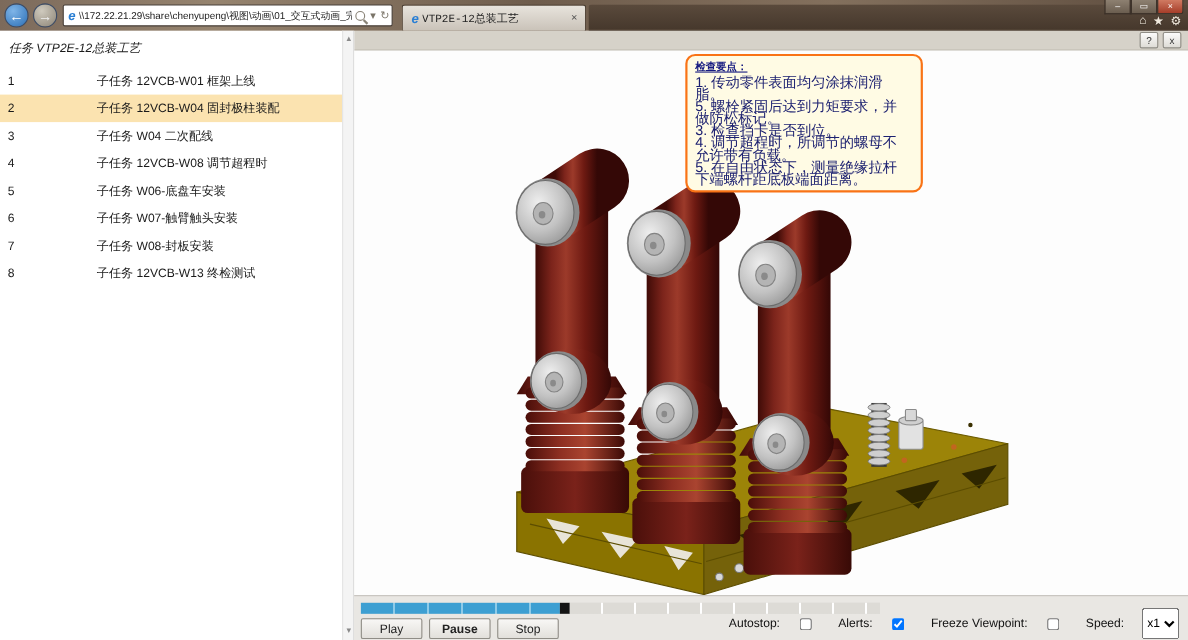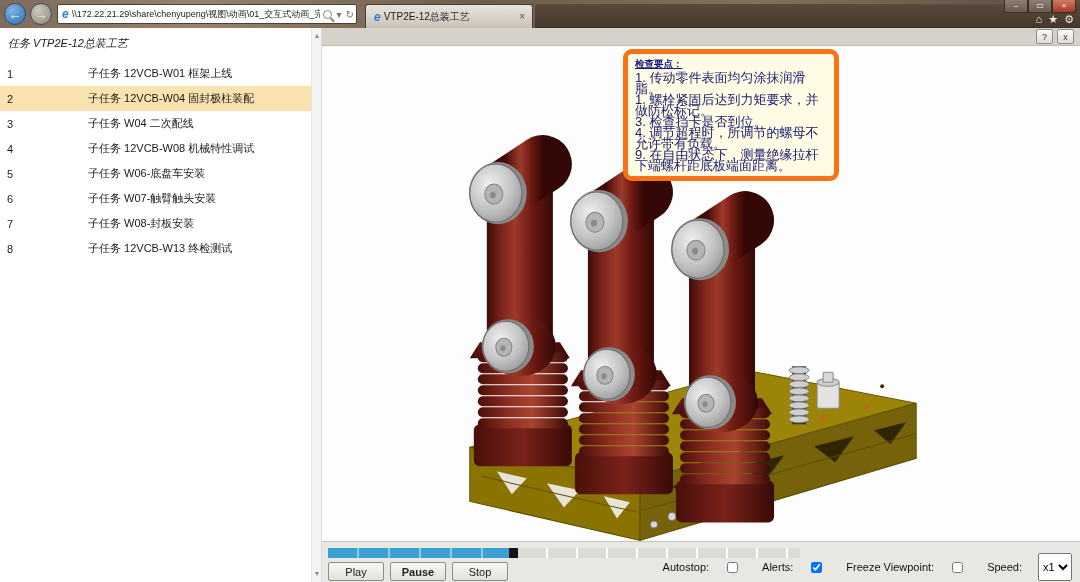"VTP2E-12总装工艺" #tab-title { font-family: none -> Liberation Mono, monospace }
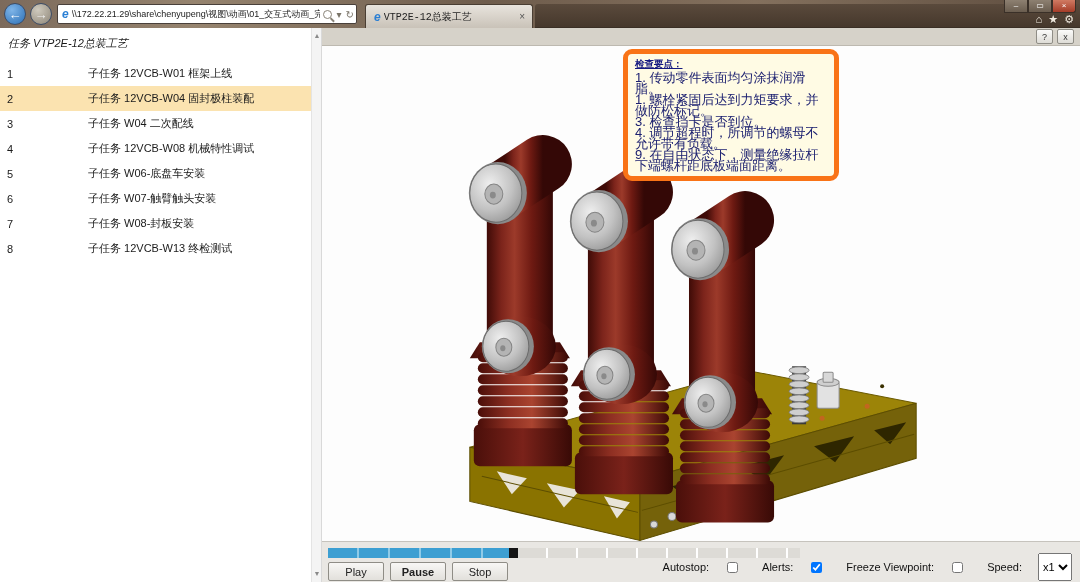"检查要点：" #annotation { border: 5px solid #f97316 -> 2px solid #f97316 }
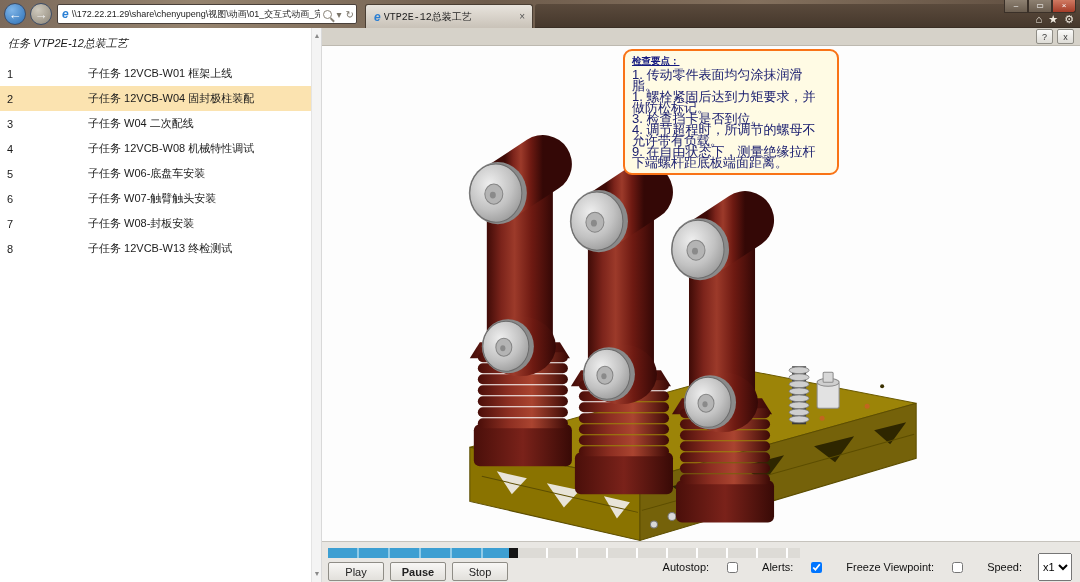"1. 螺栓紧固后达到力矩要求，并做防松标记。" div.ann-line { text: 1 -> 5 }
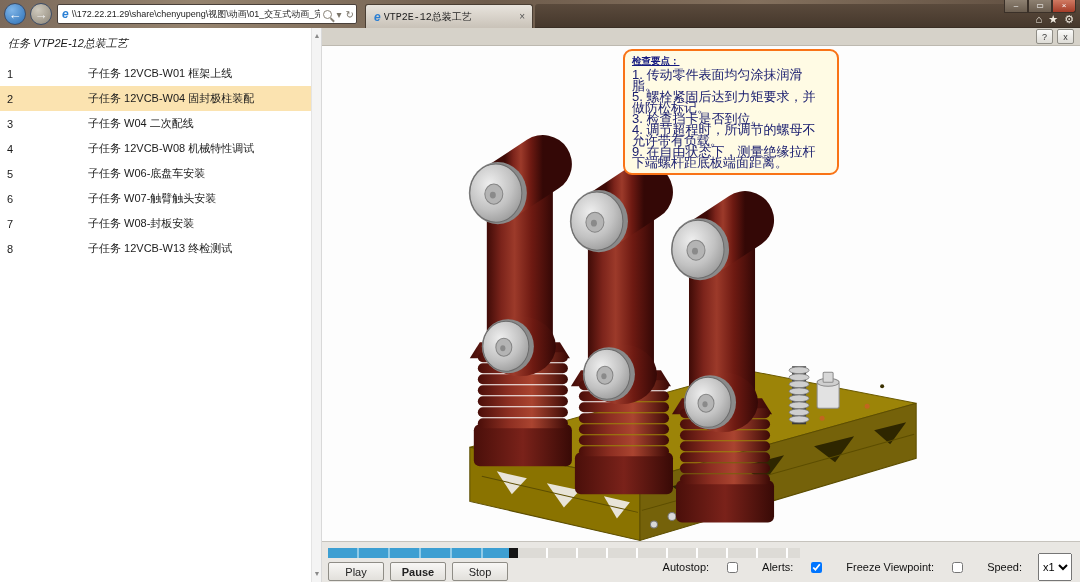"子任务 12VCB-W08 机械特性调试" span.tlabel { text: 机械特性调试 -> 调节超程时 }
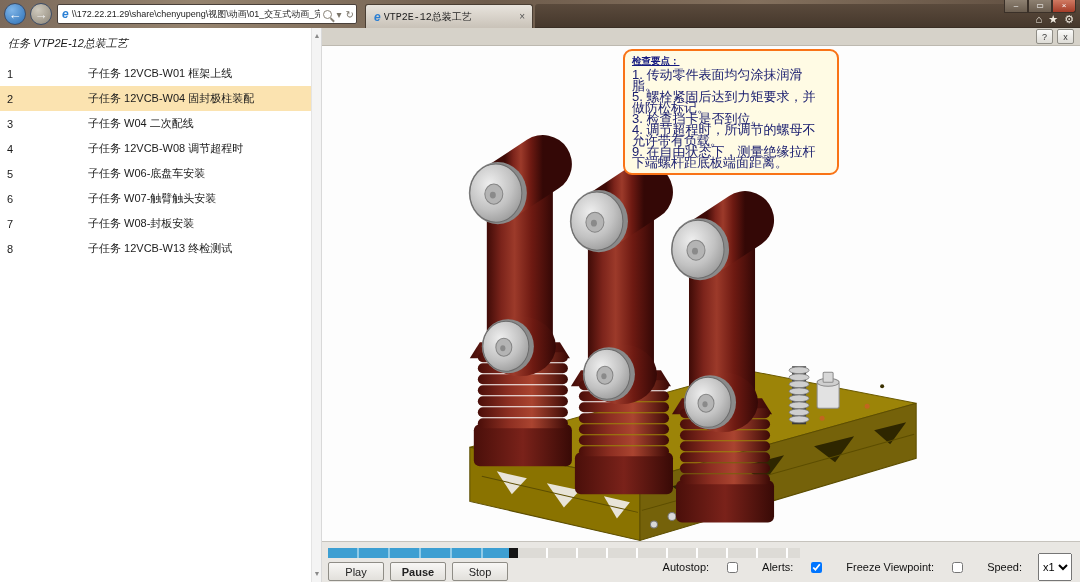"9. 在自由状态下，测量绝缘拉杆下端螺杆距底板端面距离。" div.ann-line { text: 9 -> 5 }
################
→ **Required work**:
Starting with the opening line of the listing, write out each line exactly until the line that contains "text: 机械特性调试 ->" has been included; skip the pictures.

→ **Answer area**:
"VTP2E-12总装工艺" #tab-title { font-family: none -> Liberation Mono, monospace }
"检查要点：" #annotation { border: 5px solid #f97316 -> 2px solid #f97316 }
"1. 螺栓紧固后达到力矩要求，并做防松标记。" div.ann-line { text: 1 -> 5 }
"子任务 12VCB-W08 机械特性调试" span.tlabel { text: 机械特性调试 -> 调节超程时 }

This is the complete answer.